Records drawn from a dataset

"""

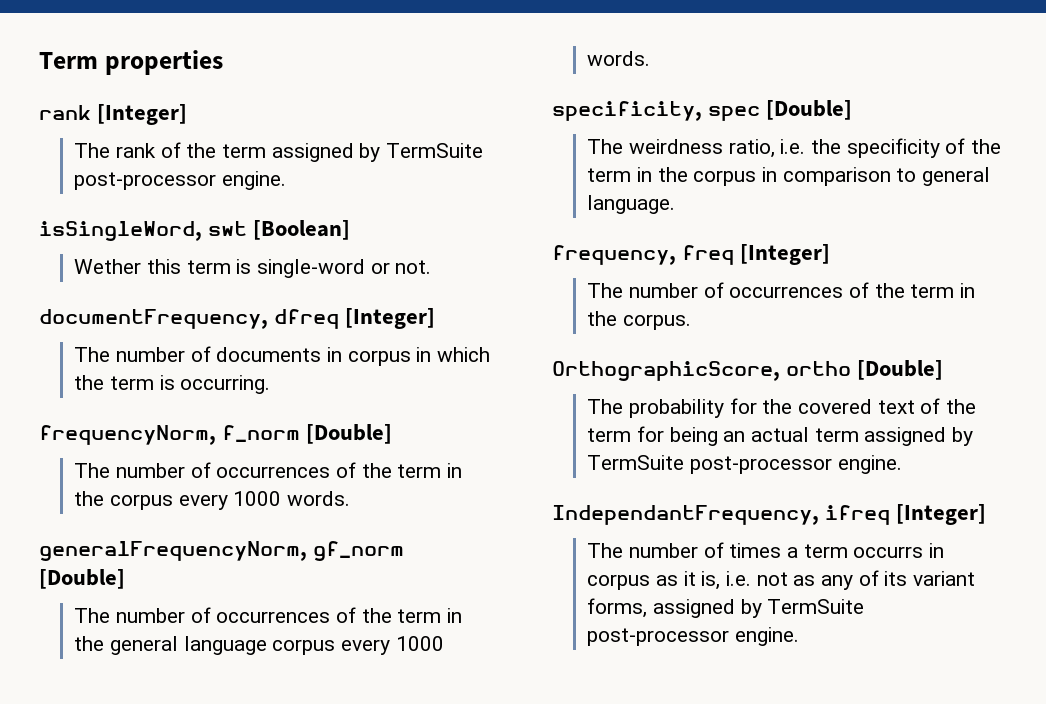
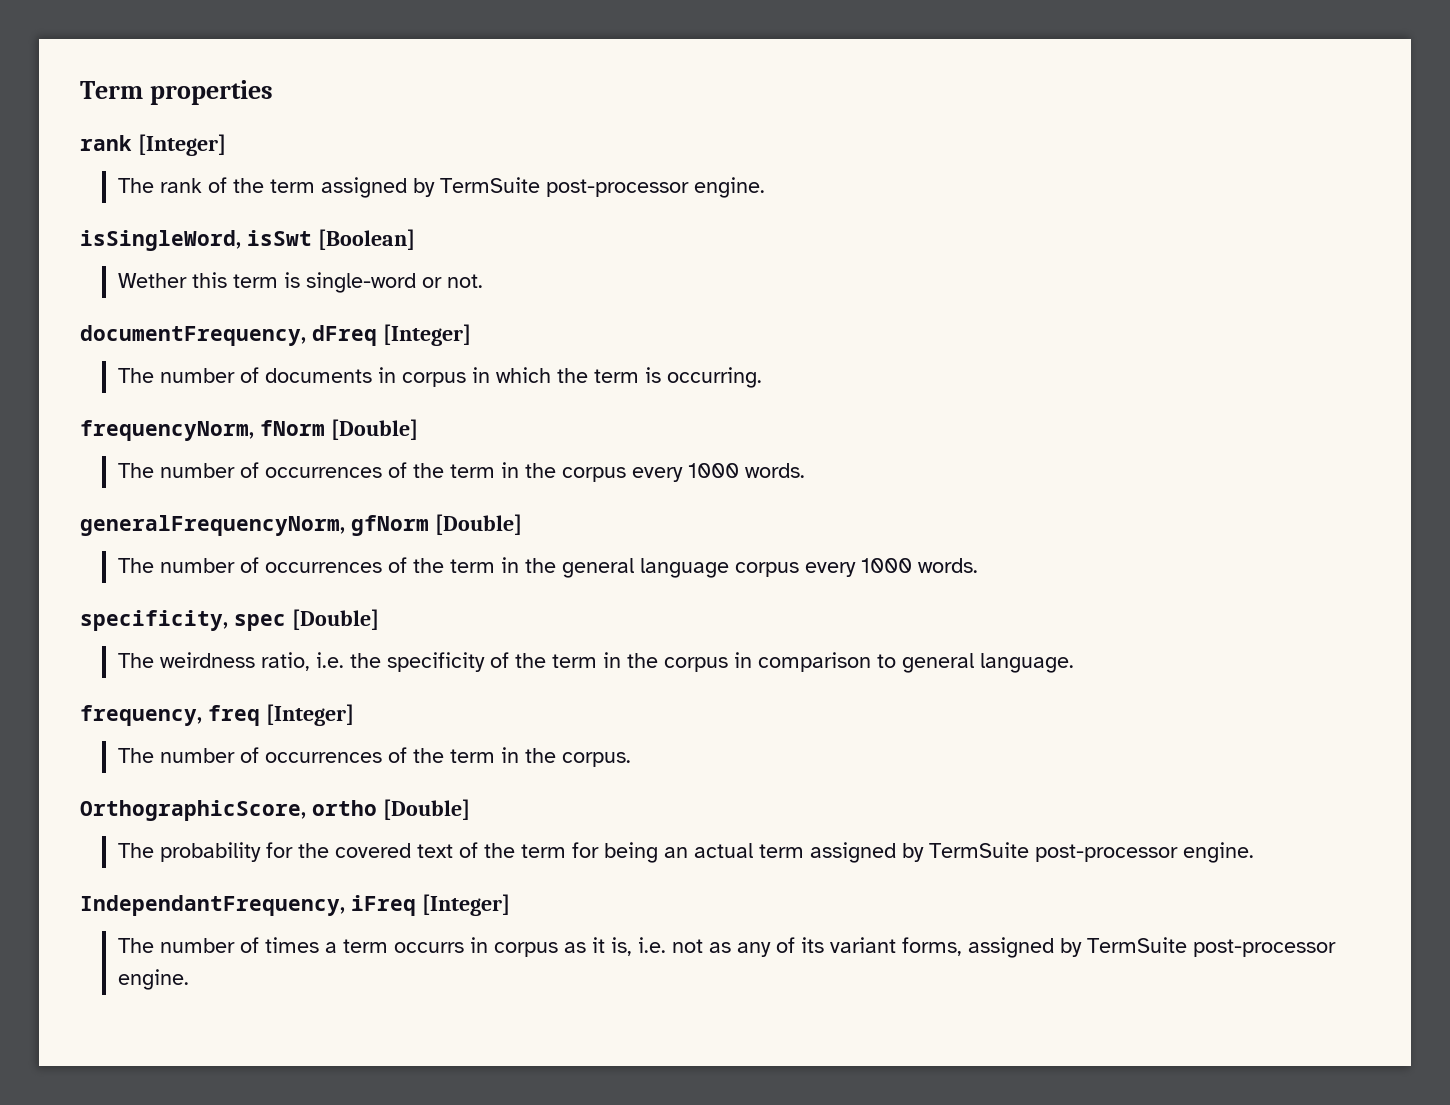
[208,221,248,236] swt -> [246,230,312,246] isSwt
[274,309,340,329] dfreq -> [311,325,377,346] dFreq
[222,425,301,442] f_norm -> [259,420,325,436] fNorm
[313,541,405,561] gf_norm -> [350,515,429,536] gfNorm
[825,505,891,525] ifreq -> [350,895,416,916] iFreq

"""

## Work instruction
You need to copy every entry exactly, taking out only the pictures.

## Result
[208,221,248,236] swt -> [246,230,312,246] isSwt
[274,309,340,329] dfreq -> [311,325,377,346] dFreq
[222,425,301,442] f_norm -> [259,420,325,436] fNorm
[313,541,405,561] gf_norm -> [350,515,429,536] gfNorm
[825,505,891,525] ifreq -> [350,895,416,916] iFreq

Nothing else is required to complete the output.